- Allah sırlarına vakıf olan kişinin önünde mahlûkatın sırrı nedir ki?
- آن که واقف گشت بر اسرار هو ** سر مخلوقات چه بود پیش او
- Göklere çıkan adama yeryüzünde yürümek güç gelir mi?
- آن که بر افلاک رفتارش بود ** بر زمین رفتن چه دشوارش بود
- Be zalim, Davut’un elinde demir mum haline gelir, erirdi, artık onun avucunda mum ne oluyor?
- در کف داود کاهن گشت موم ** موم چه بود در کف او ای ظلوم
- Lokman, kul şeklinde bir efendiydi. Kulluğu, yalnız zahiri bir görünüşten ibaretti.
- بود لقمان بنده شکلی خواجهای ** بندگی بر ظاهرش دیباجهای
- Meselâ, efendi tanımadık bir yere giderse kuluna elbisesini giydirir. 1485
- چون رود خواجه به جای ناشناس ** در غلام خویش پوشاند لباس
- Kendisi de o kölenin libaslarını giyer, köleyi kendisine efendi yapar.
- او بپوشد جامههای آن غلام ** مر غلام خویش را سازد امام
- Kullar gibi onun ardından yürür. Bu suretle kendisini kimseye tanıtmaz.
- در پیش چون بندگان در ره شود ** تا نباید زو کسی آگه شود
- Ey kul, sen başköşeye otur. Ben, eski bir kul gibi ayakkabılarını götüreyim.
- گوید ای بنده تو رو بر صدر شین ** من بگیرم کفش چون بندهی کهین
- Sen sertlik et, bana söv, hiçbir suretle ağırlama.
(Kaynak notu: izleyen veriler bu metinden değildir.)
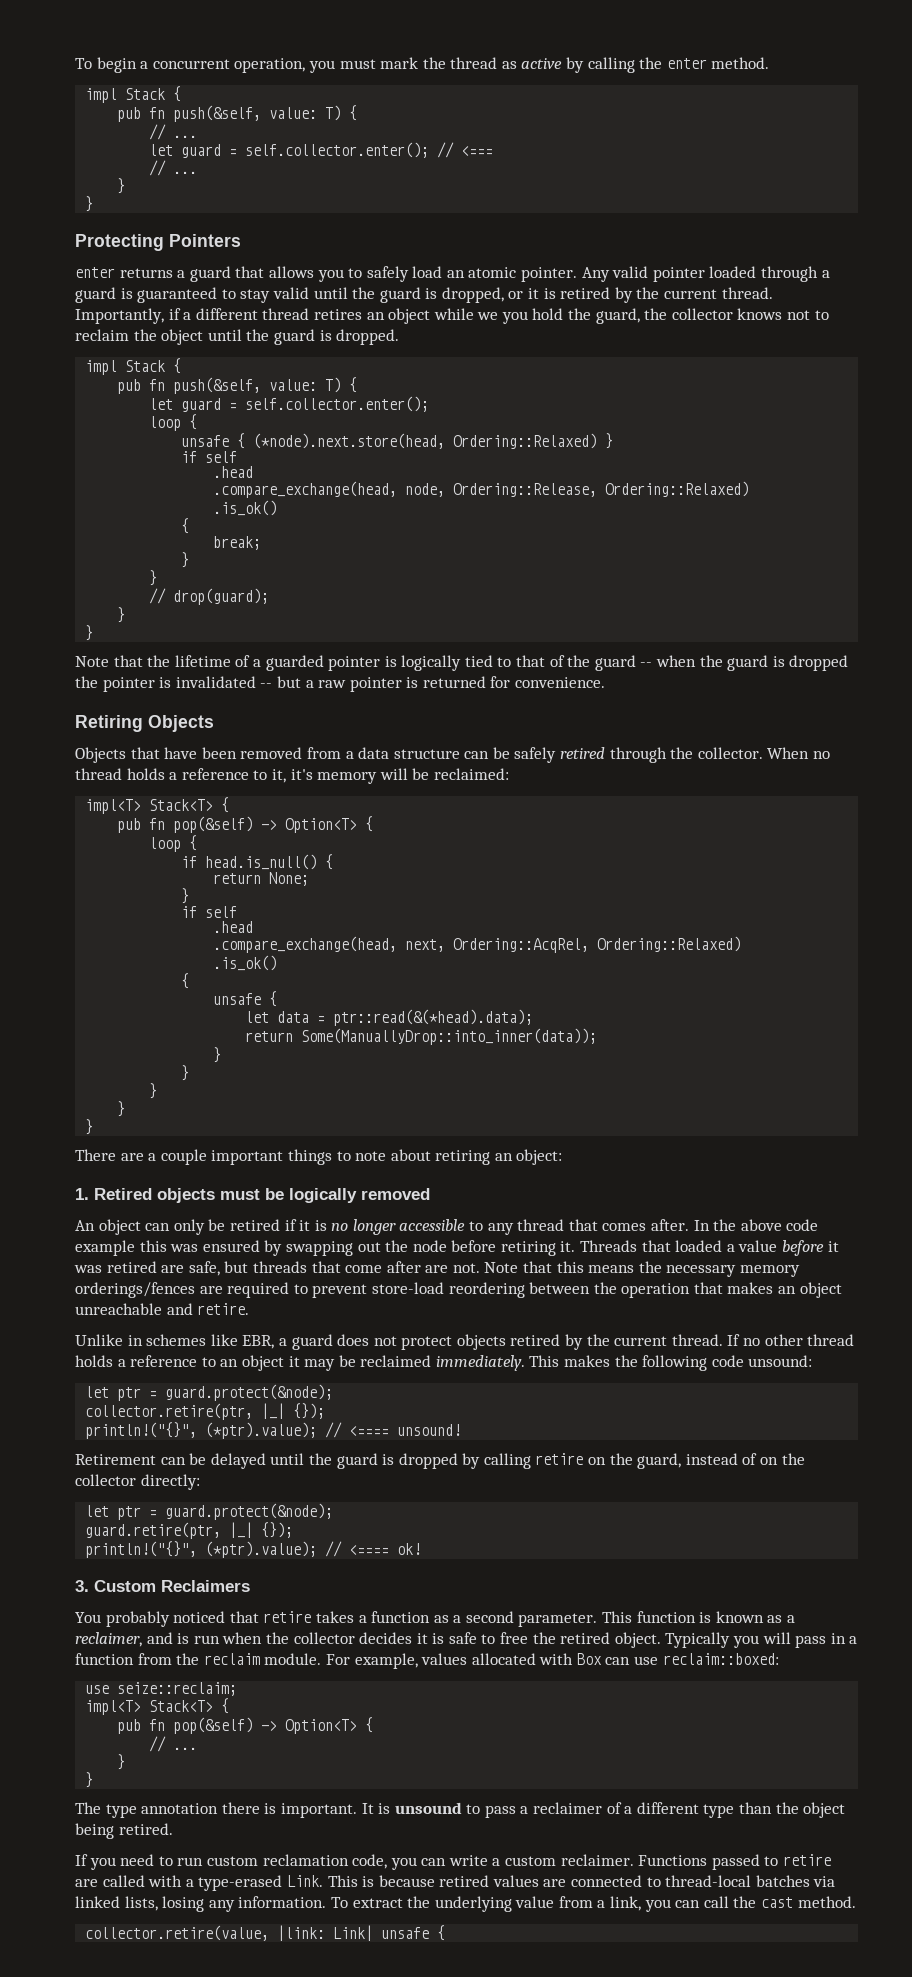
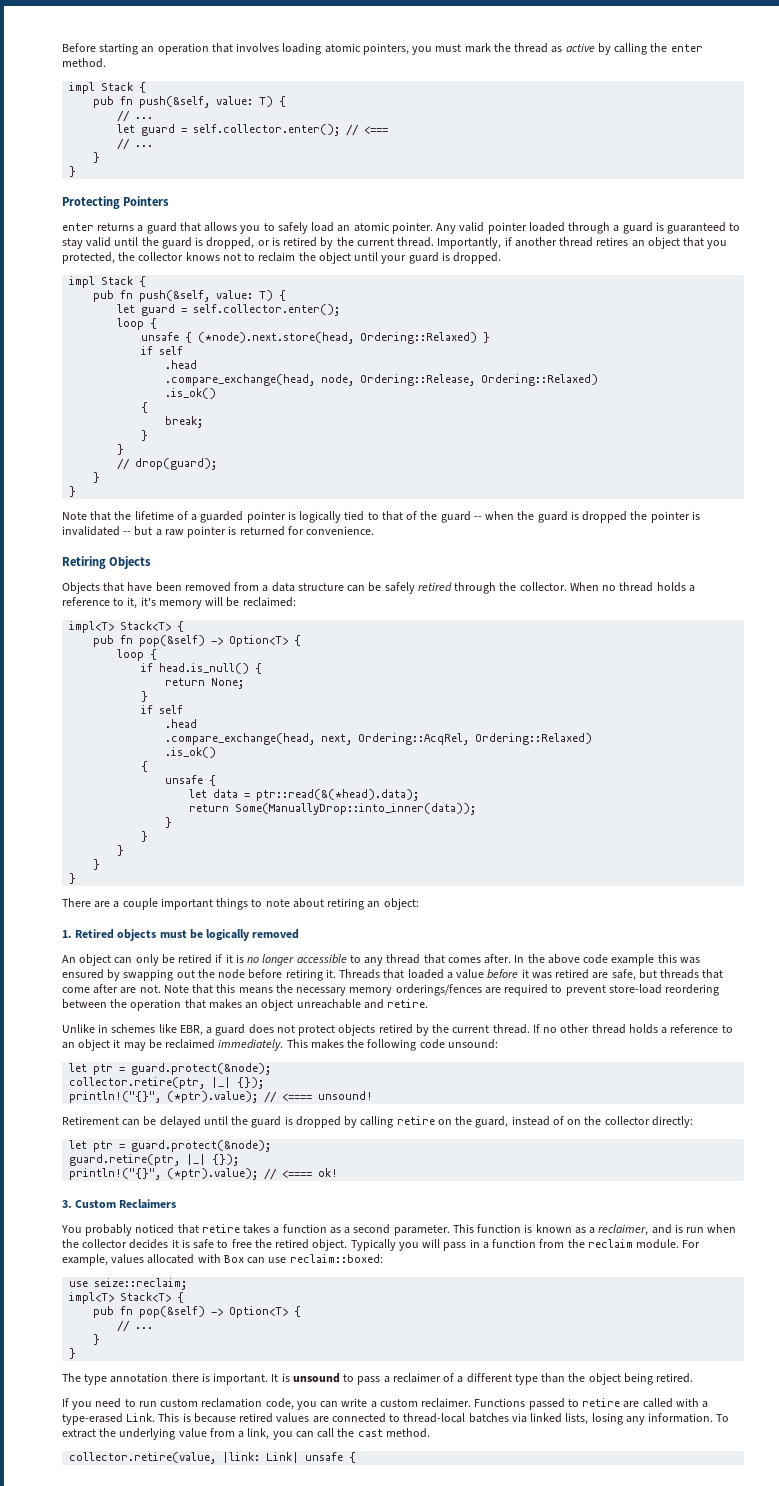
[75,57,306,73] To begin a concurrent operation, -> [62,43,409,55] Before starting an operation that involves loading atomic pointers,
[528,288,540,299] it -> (270, 243) none
[183,308,258,320] a different -> [514,237,557,247] another
[433,308,640,324] while we you hold the guard, -> [683,237,728,249] [62,252,115,264] that you protected,
[246,329,270,341] the -> [381,255,407,264] your

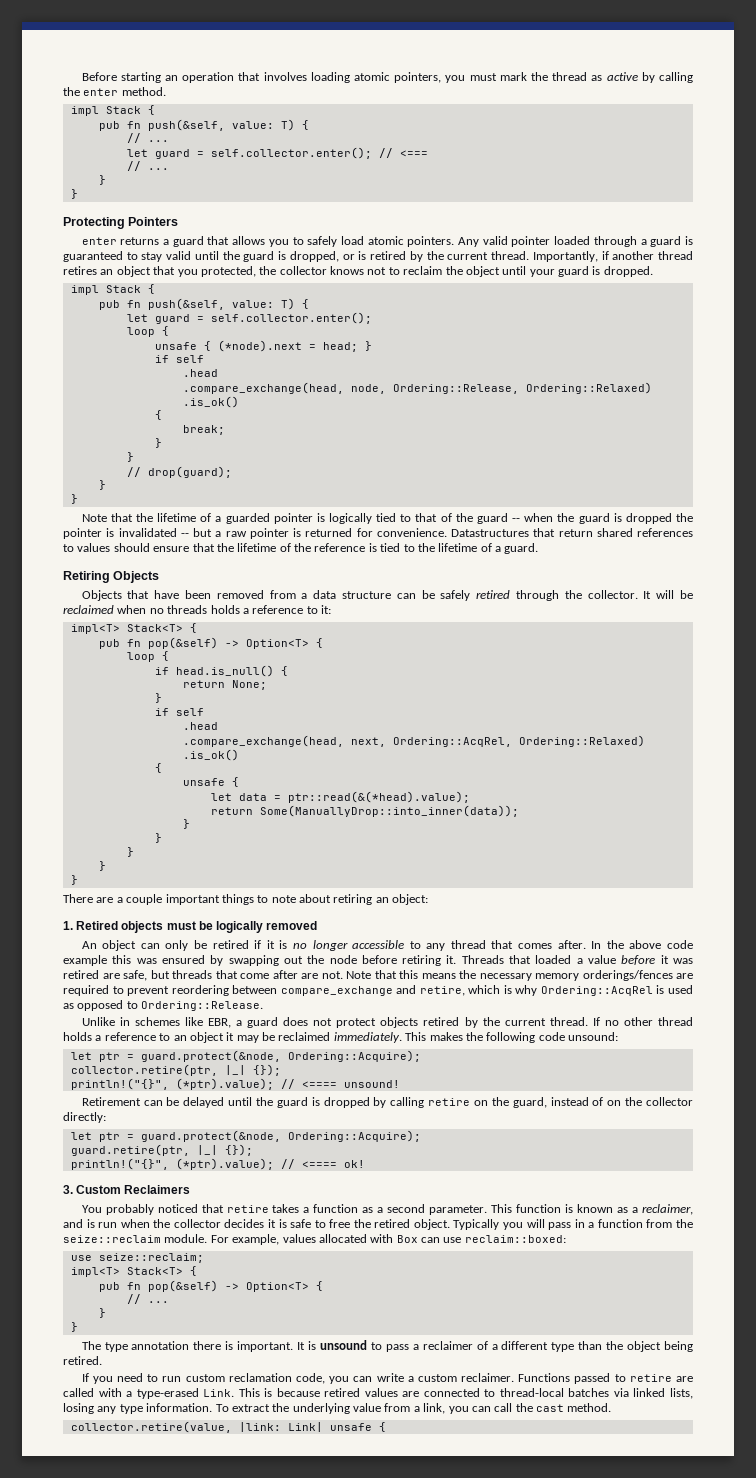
[337,222,433,234] an atomic pointer. -> [367,236,455,247] atomic pointers.
[198,332,478,344] (*node).next.store(head, Ordering::Relaxed) -> [217,340,358,352] (*node).next = head;
(375, 530) none -> [451,528,693,537] [63,543,539,554] Datastructures that return shared references to values should ensure that the lifetime of the reference is tied to the lifetime of a guard.
[569,582,695,592] [62,597,296,609] When no thread holds a reference to it, it's memory will be reclaimed: -> [643,590,693,599] [63,605,331,614] It will be reclaimed when no threads holds a reference to it:
[256,789,420,801] ptr::read(&(*head).data); -> [287,791,470,803] ptr::read(&(*head).value);
[608,984,662,994] store-load -> (170, 991) none
[110,999,429,1011] the operation that makes an object unreachable and retire. -> [280,985,694,996] [63,1000,264,1011] compare_exchange and retire, which is why Ordering::AcqRel is used as opposed to Ordering::Release.
[131,1063,272,1075] guard.protect(&node); -> [140,1050,421,1062] guard.protect(&node, Ordering::Acquire);
[131,1140,272,1152] guard.protect(&node); -> [140,1130,421,1142] guard.protect(&node, Ordering::Acquire);
[587,1239,633,1248] reclaim -> [63,1235,161,1243] seize::reclaim
(645, 1420) none -> [119,1404,143,1414] type

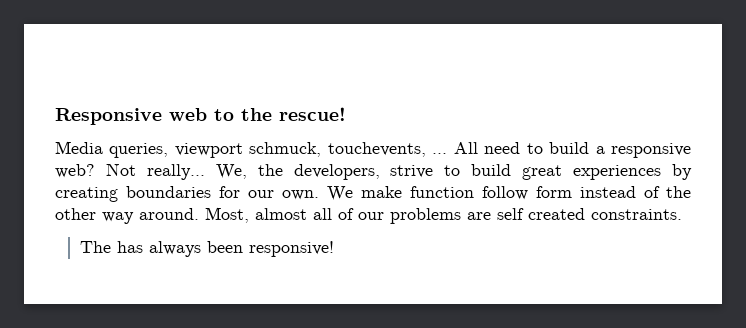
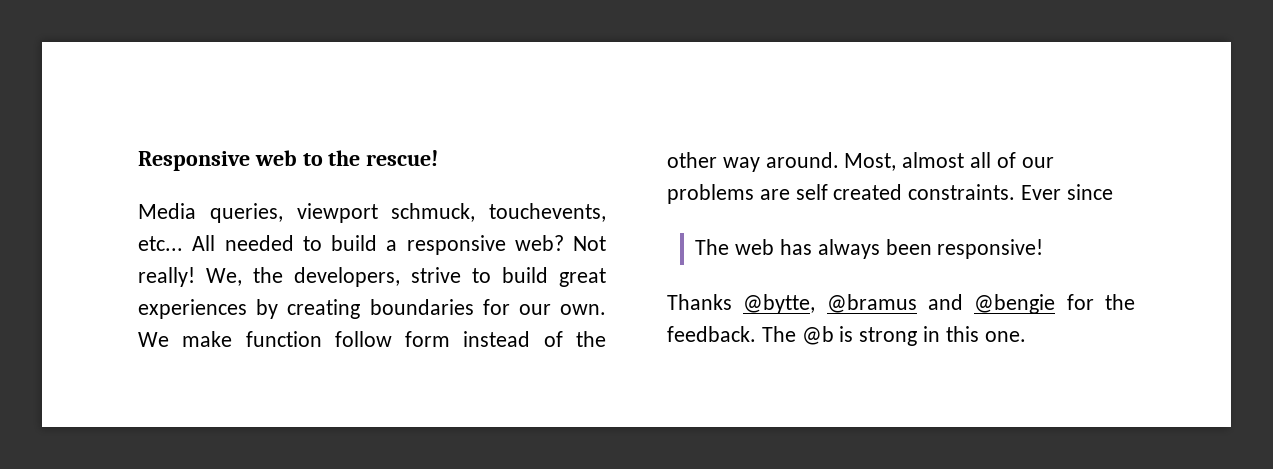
[432,142,521,154] ... All need -> [138,235,294,251] etc... All needed
[146,164,205,180] really... -> [138,267,195,287] really!
[79,241,111,253] // The -> [1021,184,1113,200] [695,239,775,255] Ever since // The web
(334, 249) none -> [667,294,1135,314] [667,326,1026,346] // Thanks @bytte, @bramus and @bengie for the feedback. The @b is strong in this one.

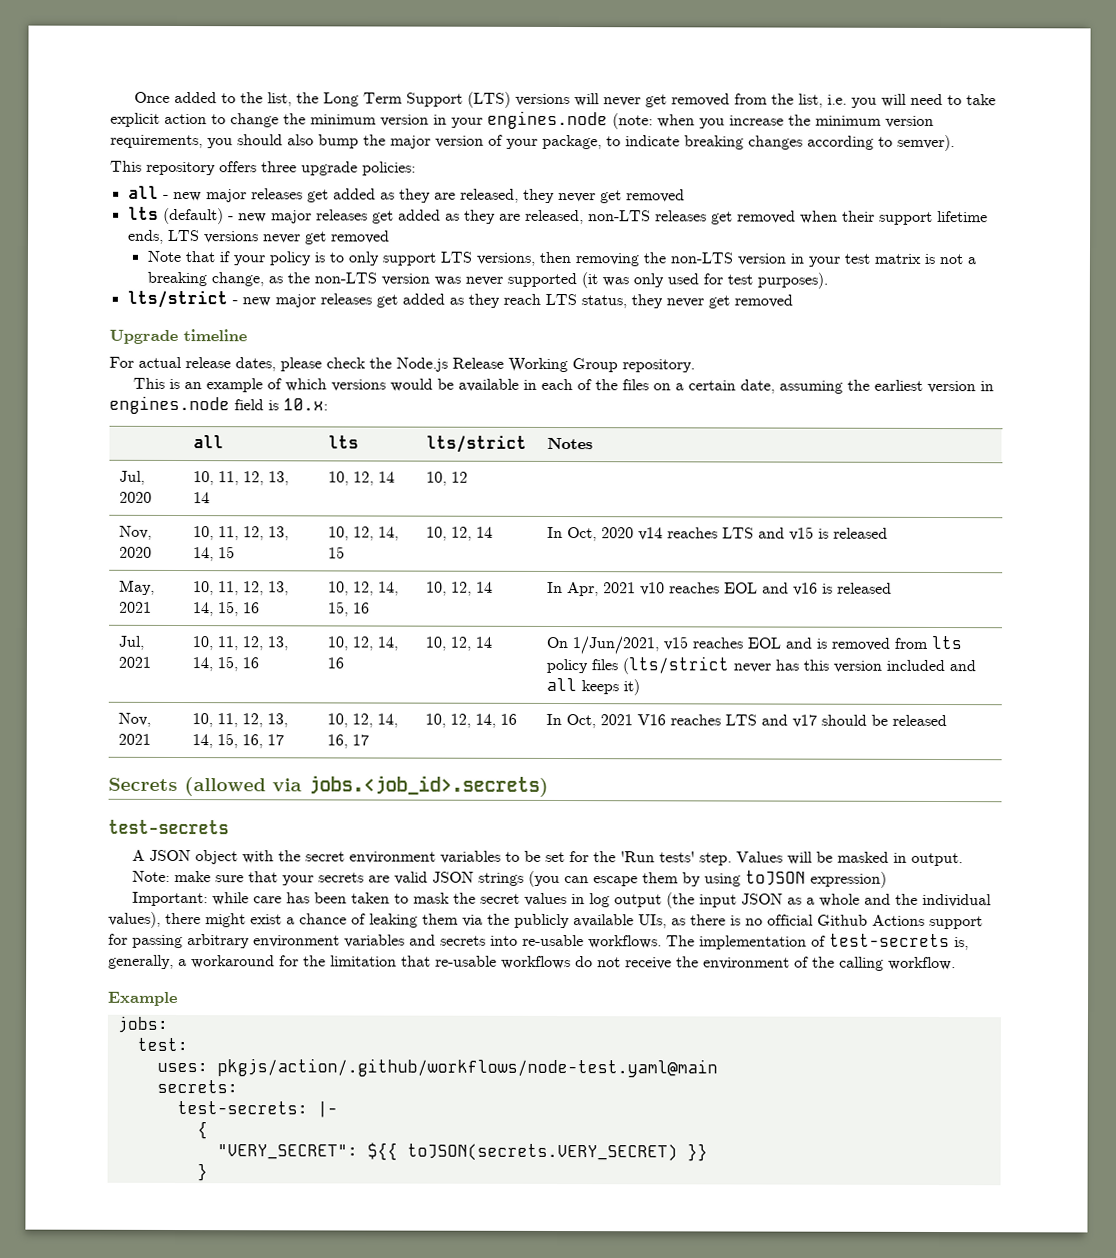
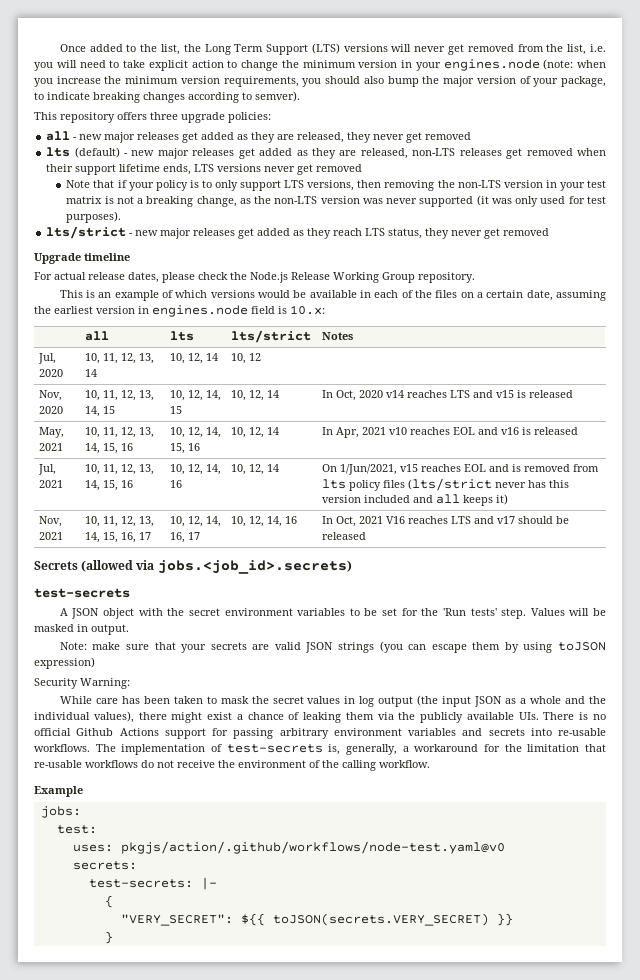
[132,891,250,907] Important: while -> [34,678,130,689] [59,696,92,704] Security Warning: // While
[638,914,726,929] UIs, as there -> [518,712,575,720] UIs. There
[216,1058,718,1078] pkgjs/action/.github/workflows/node-test.yaml@main -> [120,841,505,854] pkgjs/action/.github/workflows/node-test.yaml@v0

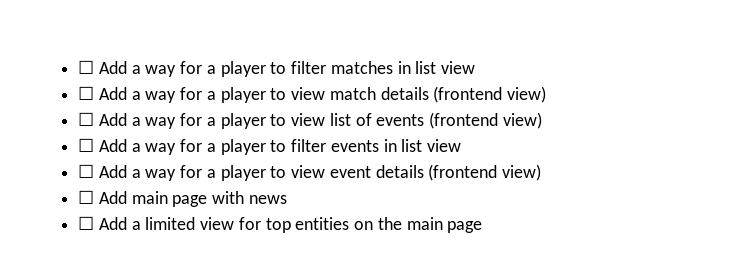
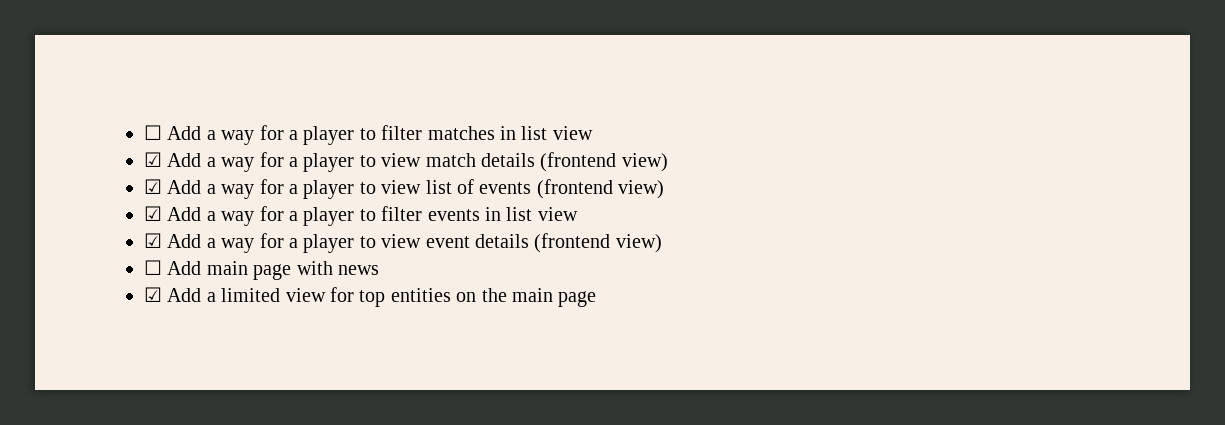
[78,86,95,100] ☐ -> [144,152,162,167] ☑
[78,112,95,126] ☐ -> [144,179,162,194] ☑
[78,138,95,152] ☐ -> [144,206,162,221] ☑
[78,164,95,178] ☐ -> [144,233,162,248] ☑
[78,216,95,230] ☐ -> [144,287,162,302] ☑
- تو درشتی کن مرا دشنام ده ** مر مرا تو هیچ توقیری منه
- Şimdi hizmetin, bence bana hizmet etmeyi bırakmadan ibarettir. Ben, bu suretle gurbet diyarında bile tohumu ekeceğim” der. 1490
- ترک خدمت خدمت تو داشتم ** تا به غربت تخم حیلت کاشتم
- Efendiler, kendilerini kul sanılsınlar diye kulluğu kabul etmişlerdir.
- خواجگان این بندگیها کردهاند ** تا گمان آید که ایشان بردهاند
- Onların gözleri toktur, efendiliğe doymuşlardır, kendilerine lâzım olan işi yapa gelmişlerdir.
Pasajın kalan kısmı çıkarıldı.